Article rédigé par Joanna Yakin
Radio France
Publié
Temps de lecture : 2 min
Les résultats du vote pour la constitutionnalisation de "la liberté de recourir à l'interruption volontaire de grossesse" au Sénat, mercredi 1er février 2023. (LUDOVIC MARIN / AFP)

"Avancée majeure pour le droit des femmes", "victoire historique". Plusieurs élus de gauche se sont félicités mercredi 1er février après le vote du Sénat en faveur de l'inscription dans la Constitution de la "liberté" de recourir à l'IVG. Le texte a été adopté par 166 voix, malgré l'opposition de 152 sénateurs. Cette proposition de loi constitutionnelle des députés LFI, votée en première lecture fin novembre par l'Assemblée nationale avec le soutien de la majorité présidentielle, a pourtant été réécrite par la majorité sénatoriale de droite.

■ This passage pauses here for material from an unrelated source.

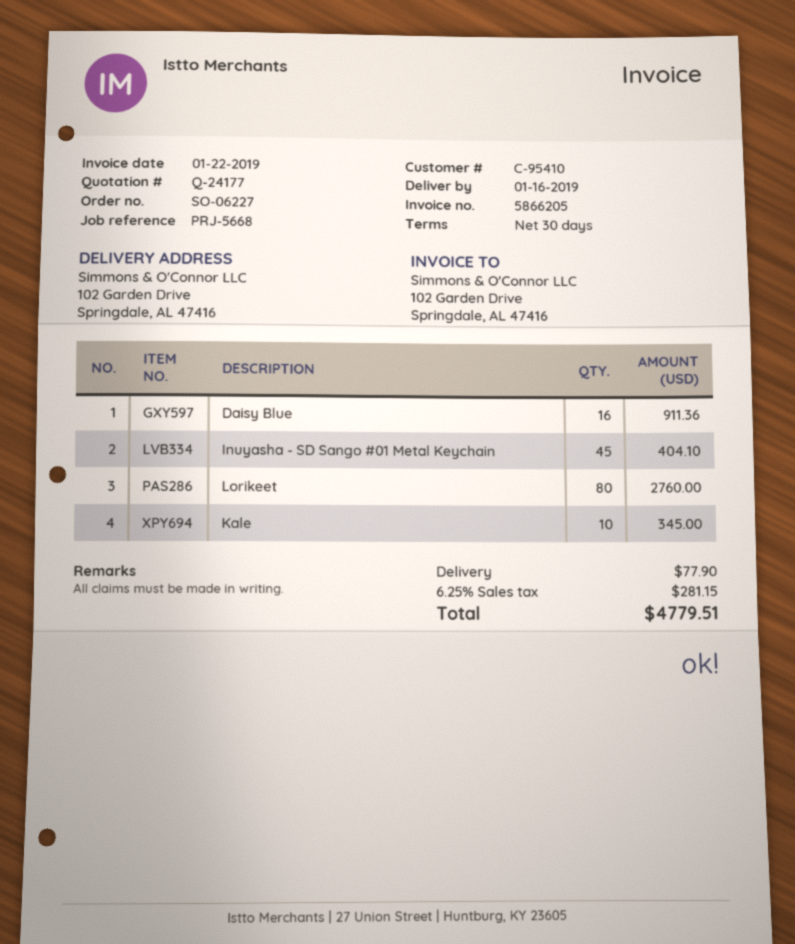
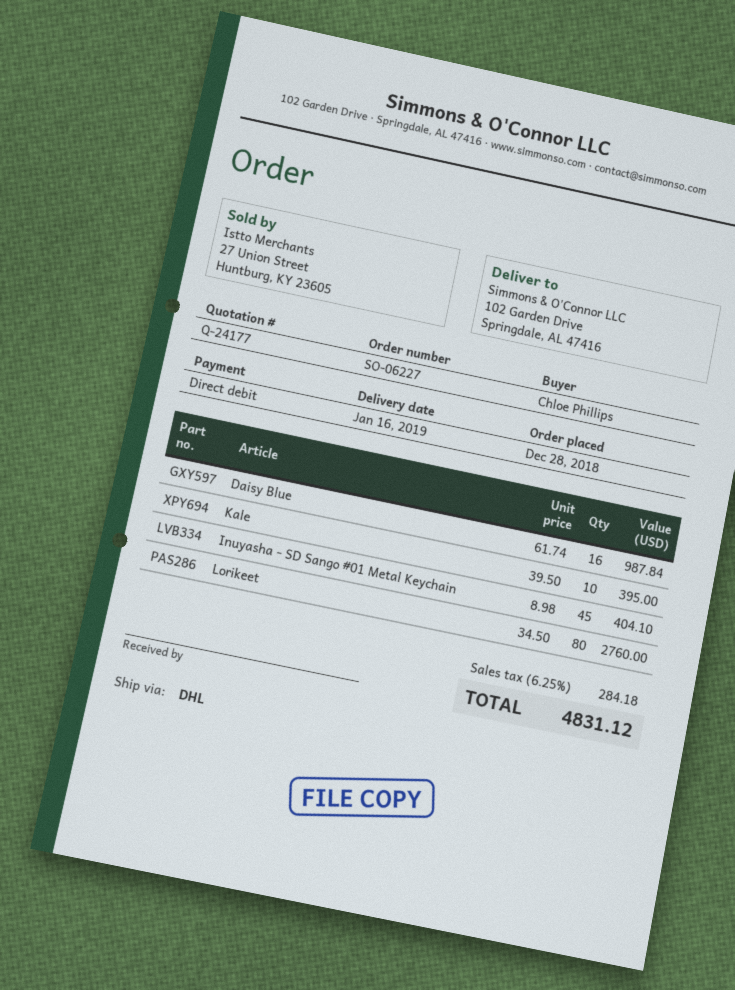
Daisy Blue: 16 for 911.36 -> 16 for 987.84
Kale: 10 for 345.00 -> 10 for 395.00
shipping: 77.90 -> none
tax: 6.25% = 281.15 -> 6.25% = 284.18
total: 4779.51 -> 4831.12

Droits et libertés sont protégés par la Constitution

La différence tient en un mot : les sénateurs ne parlent pas de "droit" à l'avortement, mais de "liberté". À l'origine, le texte porté par la gauche proposait d'inscrire cette phrase : "La loi garantit l'effectivité et l'égal accès au droit à l'interruption volontaire de grossesse".  Mais cette formulation aurait été rejetée, assure le sénateur LR Philippe Bas, qui parle même d'un texte "mal rédigé". Il a donc proposé une réécriture avec l'ajout à l'article 34 de la Constitution de cette formule : "La loi détermine les conditions dans lesquelles s'exerce la liberté de la femme de mettre fin à sa grossesse". 

>>> La proposition de loi constitutionnelle des députés LFI, votée en première lecture fin novembre par l'Assemblée avec le soutien de la majorité présidentielle

Pour la gauche, le terme de "droit" est plus fort que celui de liberté. D'après un constitutionnaliste interrogé, c'est plutôt vrai si l'on se place d'un point de vue idéologique, philosophique et non pas juridique. En parlant de droit il y a derrière l'idée que l'on pourrait avoir une forme de revendication. Mais d'un point de vue purement constitutionnel, les spécialistes estiment que cela ne fait en réalité par vraiment de différence, justement parce que la Constitution ne fait pas vraiment de distinction entre les notions de liberté et de droit. Les deux sont fortement protégés. L'article 61-1 de la Constitution par exemple, celui qui prévoit la possibilité de soulever une QPC (question prioritaire de constitutionnalité), dit que le Conseil constitutionnel peut être saisi si une disposition législative porte atteinte aux "droits et libertés" que la Constitution garantit.

Un parcours législatif loin d'être terminé

Quoiqu'il en soit, le vote du Sénat mercredi n'est qu'une étape et le chemin jusqu'à l'inscription définitive dans la Constitution est encore long. Le parcours législatif n'est pas terminé. Après avoir été adoptée par le Sénat, la proposition de loi texte va revenir à l'Assemblée nationale pour être adoptée exactement dans les mêmes termes par les députés. C'est la troisième et dernière étape de la fameuse navette parlementaire. Deuxième étape importante : comme il s'agit d'une "proposition de révision" de la Constitution, le texte devra forcément être approuvé par référendum pour être définitivement adopté.

L'autre solution, c'est que le gouvernement reprenne la main et dépose cette fois un projet de révision. Cela permettrait d'éviter le recours au référendum à condition de réunir les 3/5e des suffrages du Congrès, c'est à dire de l'Assemblée nationale et du Sénat réunis.